**Revision tracking records**
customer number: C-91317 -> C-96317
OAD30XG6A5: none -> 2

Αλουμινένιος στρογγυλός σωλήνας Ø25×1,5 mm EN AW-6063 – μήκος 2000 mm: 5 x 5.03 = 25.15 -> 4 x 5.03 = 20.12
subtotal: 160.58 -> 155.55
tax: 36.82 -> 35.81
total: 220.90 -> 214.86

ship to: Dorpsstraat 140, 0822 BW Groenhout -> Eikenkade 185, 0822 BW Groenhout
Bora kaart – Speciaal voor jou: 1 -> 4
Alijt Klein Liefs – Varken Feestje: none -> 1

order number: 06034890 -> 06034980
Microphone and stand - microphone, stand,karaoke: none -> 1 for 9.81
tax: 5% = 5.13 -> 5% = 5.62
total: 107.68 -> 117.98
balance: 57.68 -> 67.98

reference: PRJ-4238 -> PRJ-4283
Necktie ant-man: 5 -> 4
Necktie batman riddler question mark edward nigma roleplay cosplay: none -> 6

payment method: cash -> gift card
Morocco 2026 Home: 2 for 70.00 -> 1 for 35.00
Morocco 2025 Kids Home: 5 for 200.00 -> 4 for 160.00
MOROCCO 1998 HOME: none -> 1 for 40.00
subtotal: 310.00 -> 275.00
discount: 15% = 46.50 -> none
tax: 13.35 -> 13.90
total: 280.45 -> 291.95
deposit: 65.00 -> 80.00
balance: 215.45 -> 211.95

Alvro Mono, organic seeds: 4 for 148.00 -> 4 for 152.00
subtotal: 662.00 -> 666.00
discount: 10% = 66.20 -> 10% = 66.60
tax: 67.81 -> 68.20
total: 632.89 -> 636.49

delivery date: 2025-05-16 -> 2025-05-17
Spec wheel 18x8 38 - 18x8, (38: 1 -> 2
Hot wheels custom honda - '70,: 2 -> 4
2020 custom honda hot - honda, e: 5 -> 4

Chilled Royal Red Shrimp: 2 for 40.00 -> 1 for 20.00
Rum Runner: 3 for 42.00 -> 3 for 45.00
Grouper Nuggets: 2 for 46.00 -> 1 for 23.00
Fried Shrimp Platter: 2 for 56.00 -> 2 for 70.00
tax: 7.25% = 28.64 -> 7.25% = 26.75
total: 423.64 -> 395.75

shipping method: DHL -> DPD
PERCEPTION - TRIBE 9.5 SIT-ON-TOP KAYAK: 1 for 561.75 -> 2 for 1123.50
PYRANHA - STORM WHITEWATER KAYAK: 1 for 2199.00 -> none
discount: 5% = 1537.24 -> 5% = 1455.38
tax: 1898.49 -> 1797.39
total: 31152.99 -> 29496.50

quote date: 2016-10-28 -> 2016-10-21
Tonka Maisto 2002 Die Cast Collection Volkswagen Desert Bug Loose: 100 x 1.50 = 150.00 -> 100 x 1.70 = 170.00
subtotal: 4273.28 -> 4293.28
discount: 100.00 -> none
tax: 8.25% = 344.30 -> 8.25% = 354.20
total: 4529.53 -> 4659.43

**ASSIGNMENT**
Above this instruction are the records; retype exactly the lines from the one containing "2020 custom honda hot - honda, e: 5 -> 4" up to and including the one containing "shipping method: DHL -> DPD".

**RESULT FOR THIS EXERCISE**
2020 custom honda hot - honda, e: 5 -> 4

Chilled Royal Red Shrimp: 2 for 40.00 -> 1 for 20.00
Rum Runner: 3 for 42.00 -> 3 for 45.00
Grouper Nuggets: 2 for 46.00 -> 1 for 23.00
Fried Shrimp Platter: 2 for 56.00 -> 2 for 70.00
tax: 7.25% = 28.64 -> 7.25% = 26.75
total: 423.64 -> 395.75

shipping method: DHL -> DPD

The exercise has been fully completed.